## TASK GOAL:
The answer must consist only of the lines from the line with "- git clone" to the line with "- git pull https://github.com/Mayank-567/vcet-hackathon-2021", both included, exactly as they stand below.

## RECORD EXTRACTS:
____________________
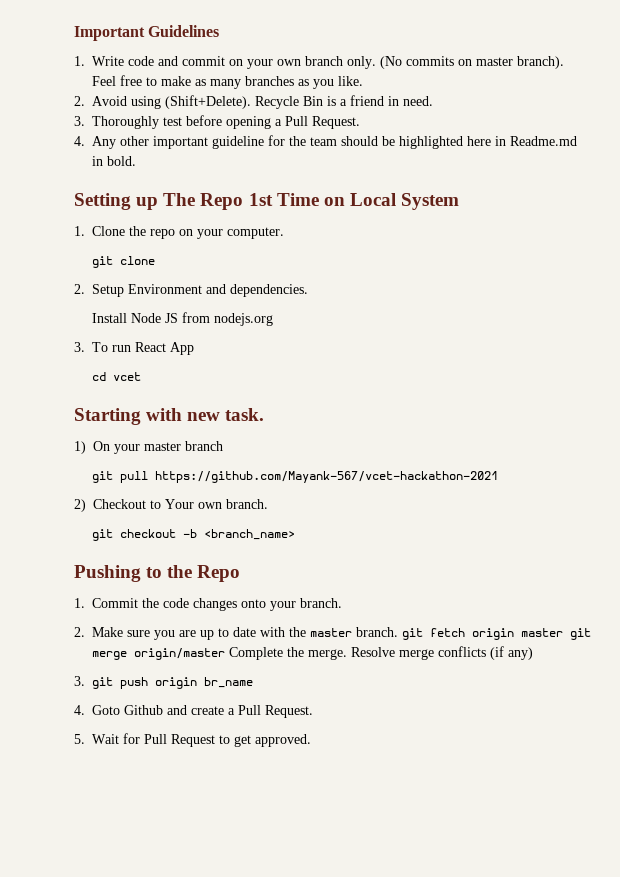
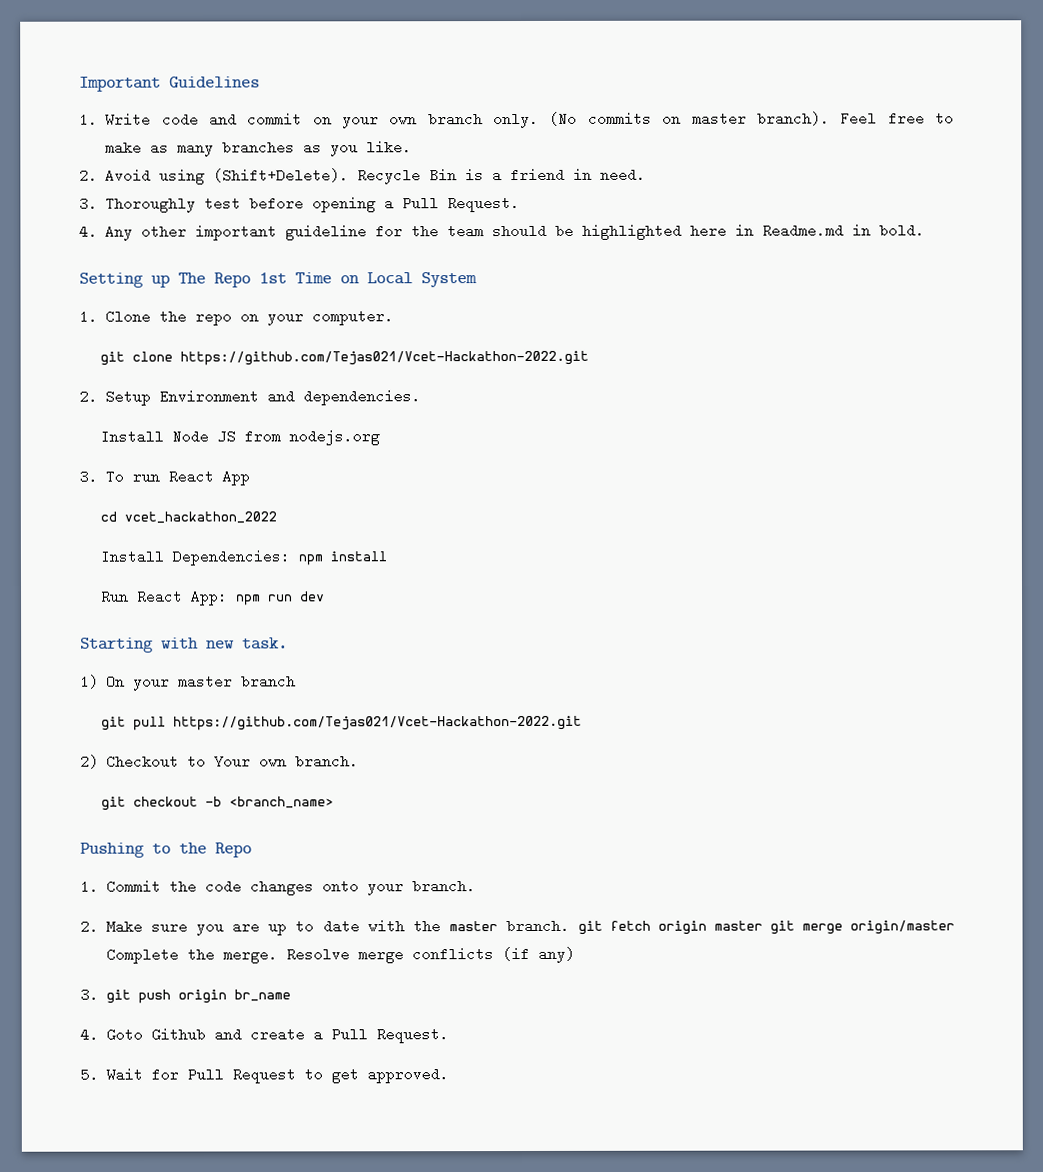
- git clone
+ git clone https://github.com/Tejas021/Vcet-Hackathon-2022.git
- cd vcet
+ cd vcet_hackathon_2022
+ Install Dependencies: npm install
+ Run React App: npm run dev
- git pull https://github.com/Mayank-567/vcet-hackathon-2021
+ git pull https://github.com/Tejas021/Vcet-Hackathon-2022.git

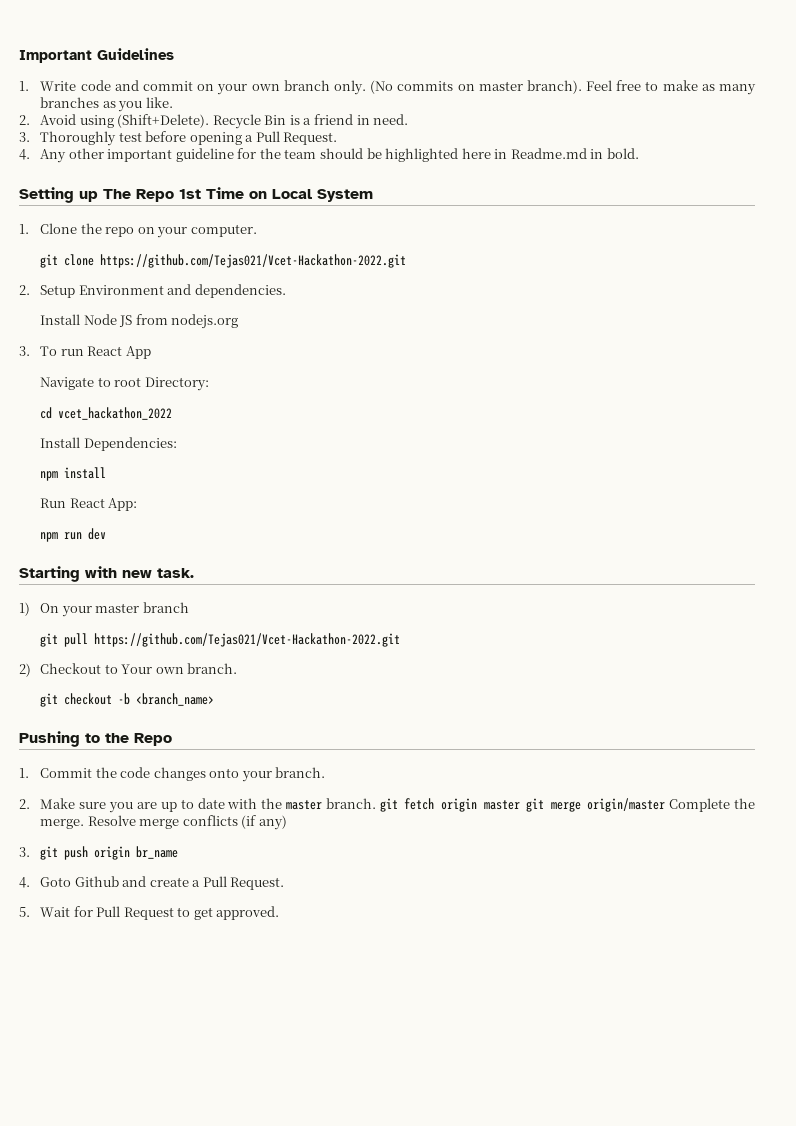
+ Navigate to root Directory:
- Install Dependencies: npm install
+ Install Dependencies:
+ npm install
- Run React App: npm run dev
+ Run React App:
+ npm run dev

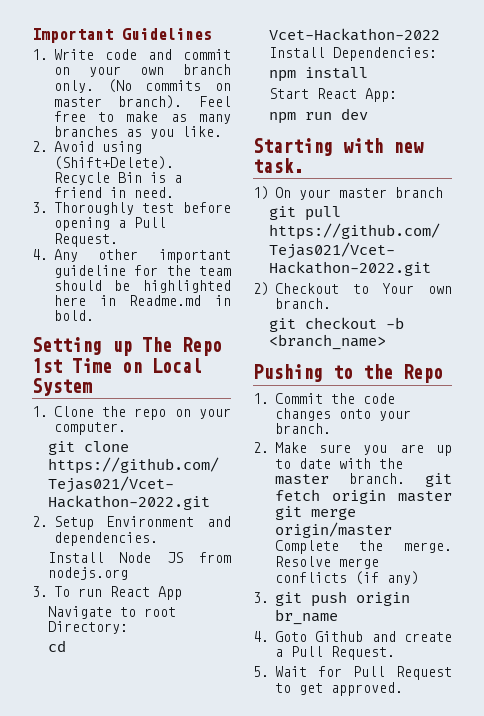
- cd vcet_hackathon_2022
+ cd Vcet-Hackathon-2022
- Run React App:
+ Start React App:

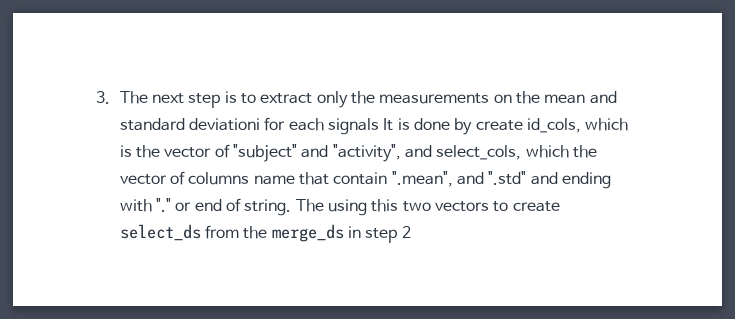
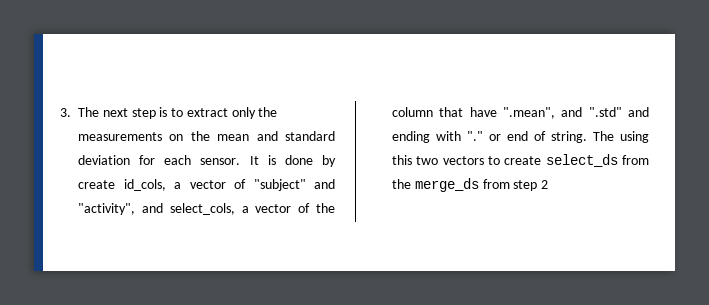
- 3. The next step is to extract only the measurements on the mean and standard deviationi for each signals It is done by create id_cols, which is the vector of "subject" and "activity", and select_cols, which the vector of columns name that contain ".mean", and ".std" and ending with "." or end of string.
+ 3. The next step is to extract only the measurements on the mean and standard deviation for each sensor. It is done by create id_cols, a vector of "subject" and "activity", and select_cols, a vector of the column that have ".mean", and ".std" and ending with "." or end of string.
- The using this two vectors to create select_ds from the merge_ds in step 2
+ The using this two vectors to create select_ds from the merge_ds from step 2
____________________
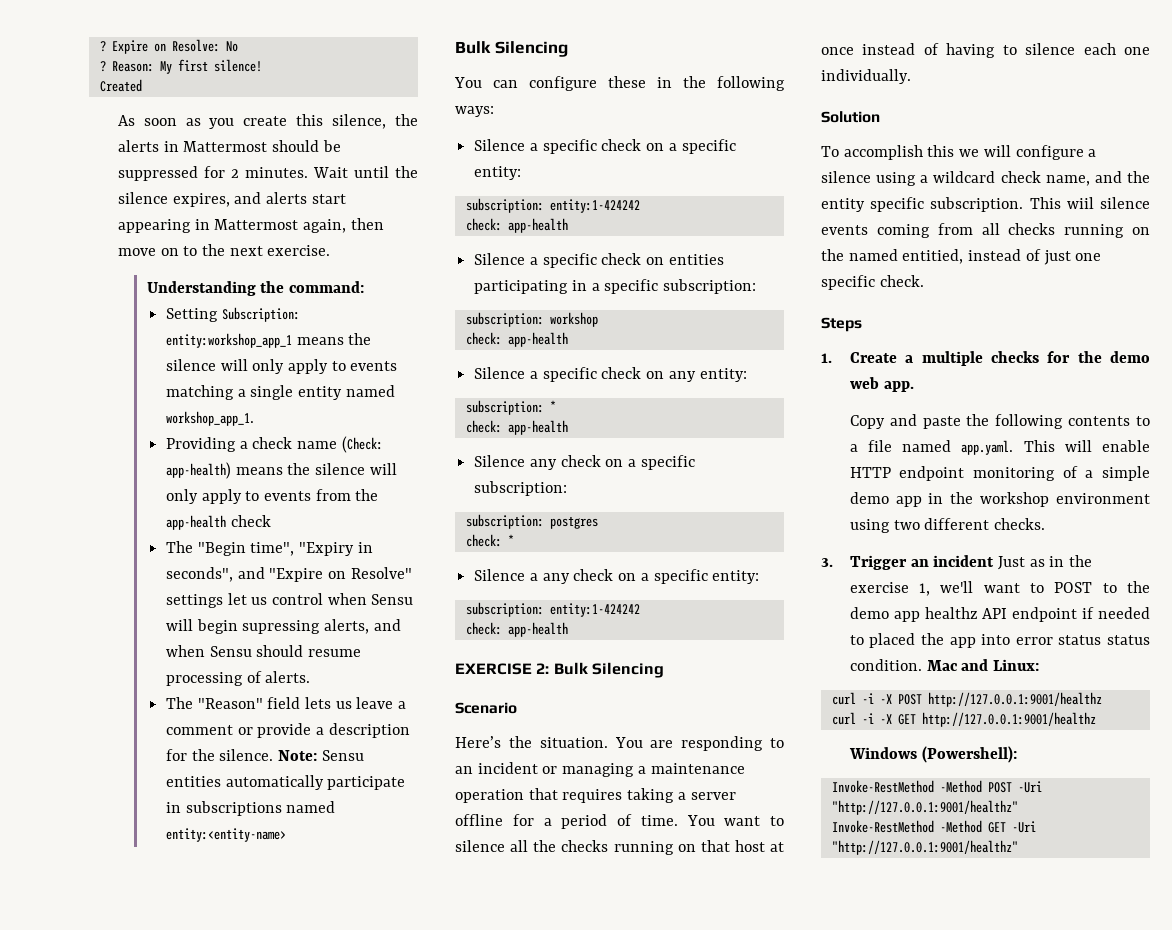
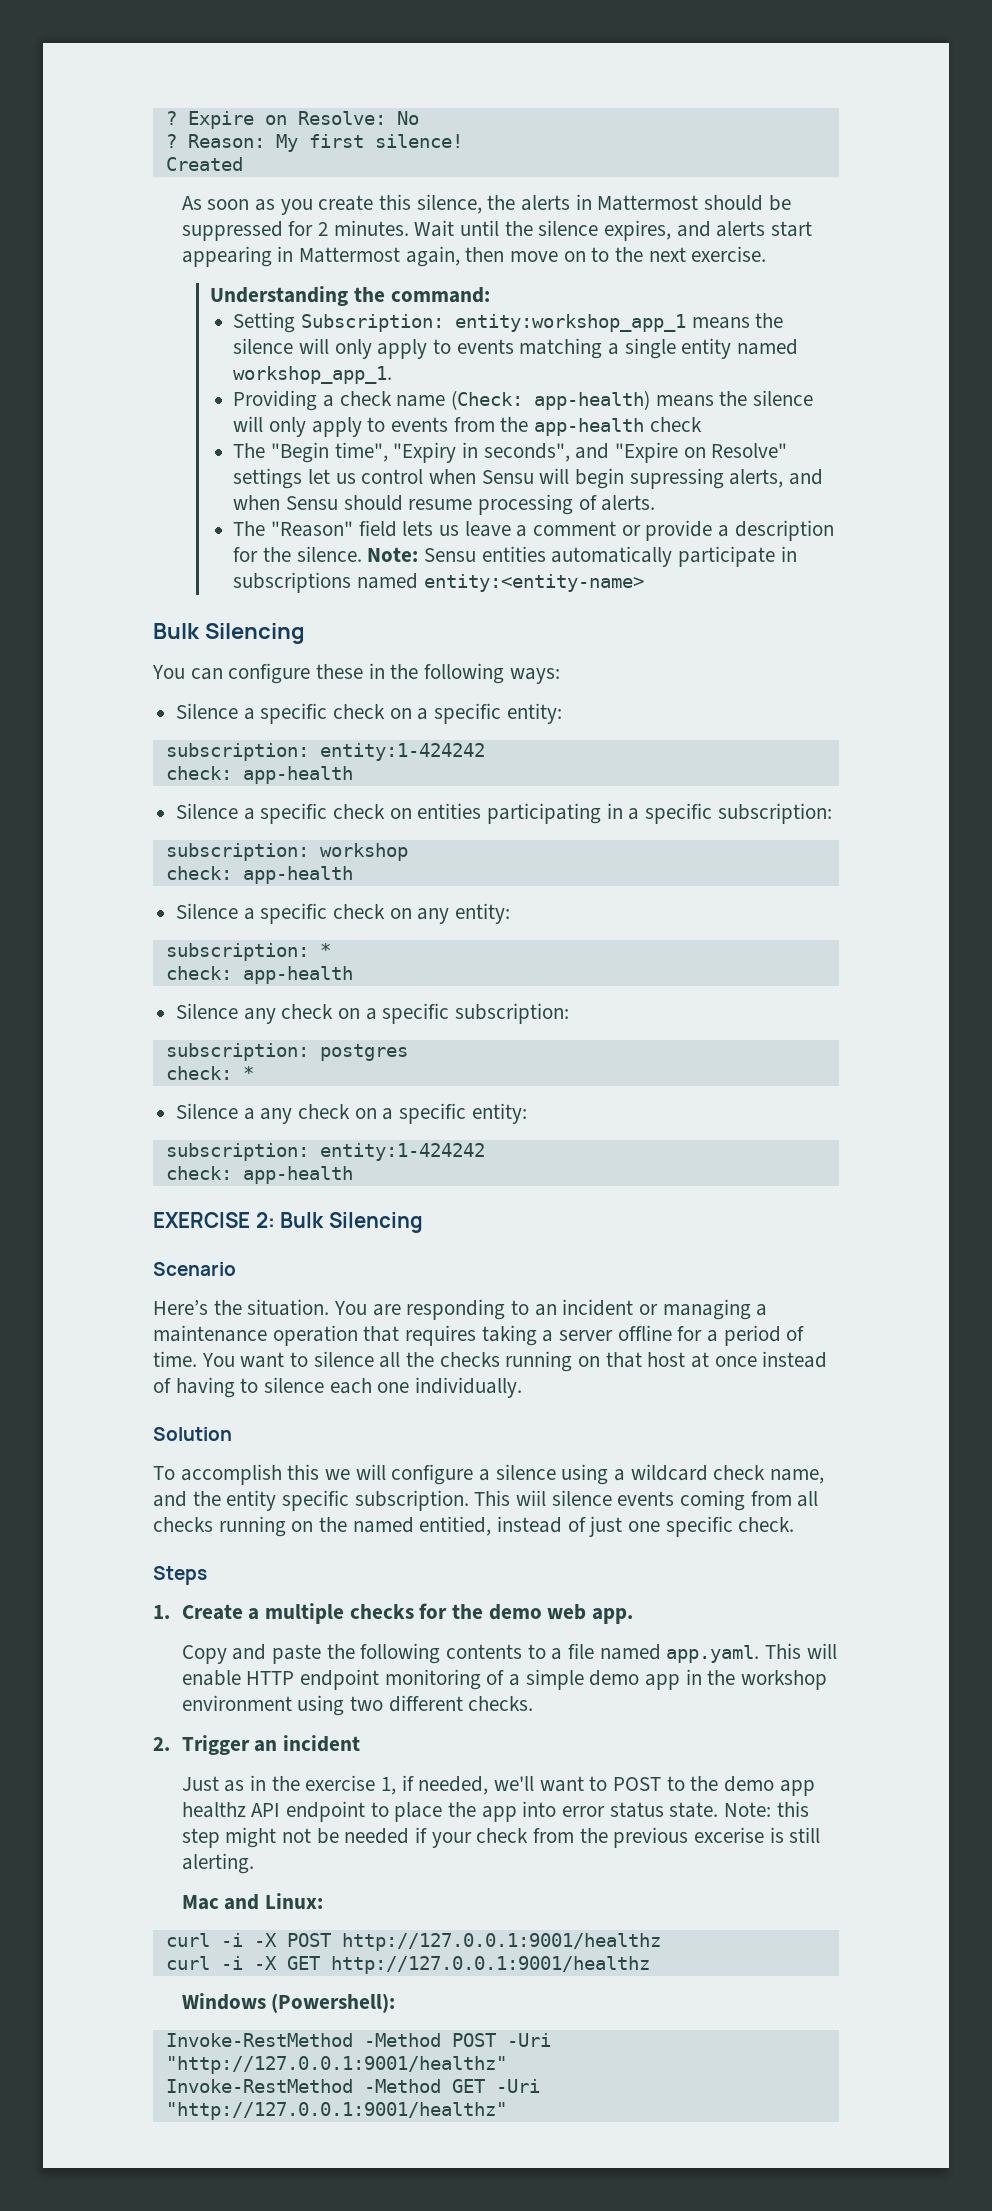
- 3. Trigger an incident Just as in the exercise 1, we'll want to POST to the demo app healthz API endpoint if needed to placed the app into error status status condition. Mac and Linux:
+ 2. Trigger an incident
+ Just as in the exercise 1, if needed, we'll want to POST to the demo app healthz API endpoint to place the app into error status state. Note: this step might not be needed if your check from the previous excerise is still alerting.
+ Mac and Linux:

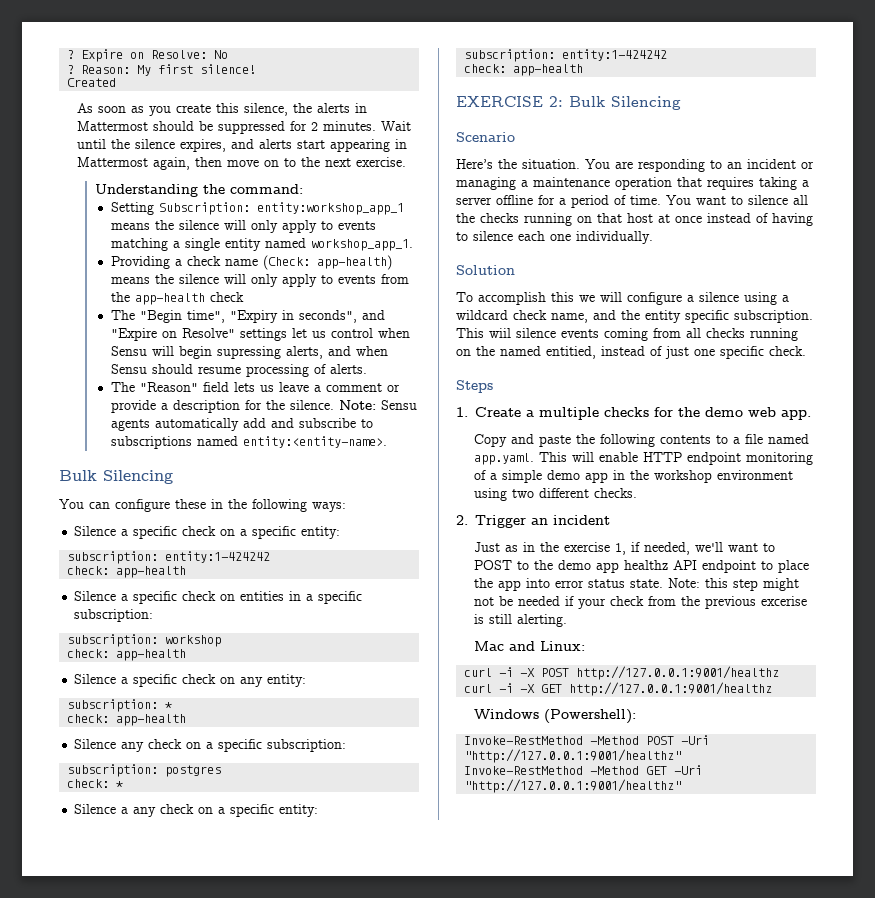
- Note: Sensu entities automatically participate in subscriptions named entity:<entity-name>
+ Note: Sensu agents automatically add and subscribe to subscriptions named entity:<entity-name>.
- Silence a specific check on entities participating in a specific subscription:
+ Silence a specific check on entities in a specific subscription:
____________________
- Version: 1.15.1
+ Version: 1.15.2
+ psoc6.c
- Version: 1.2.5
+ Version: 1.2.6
____________________
## ANSWER FOR THE TASK:
- git clone
+ git clone https://github.com/Tejas021/Vcet-Hackathon-2022.git
- cd vcet
+ cd vcet_hackathon_2022
+ Install Dependencies: npm install
+ Run React App: npm run dev
- git pull https://github.com/Mayank-567/vcet-hackathon-2021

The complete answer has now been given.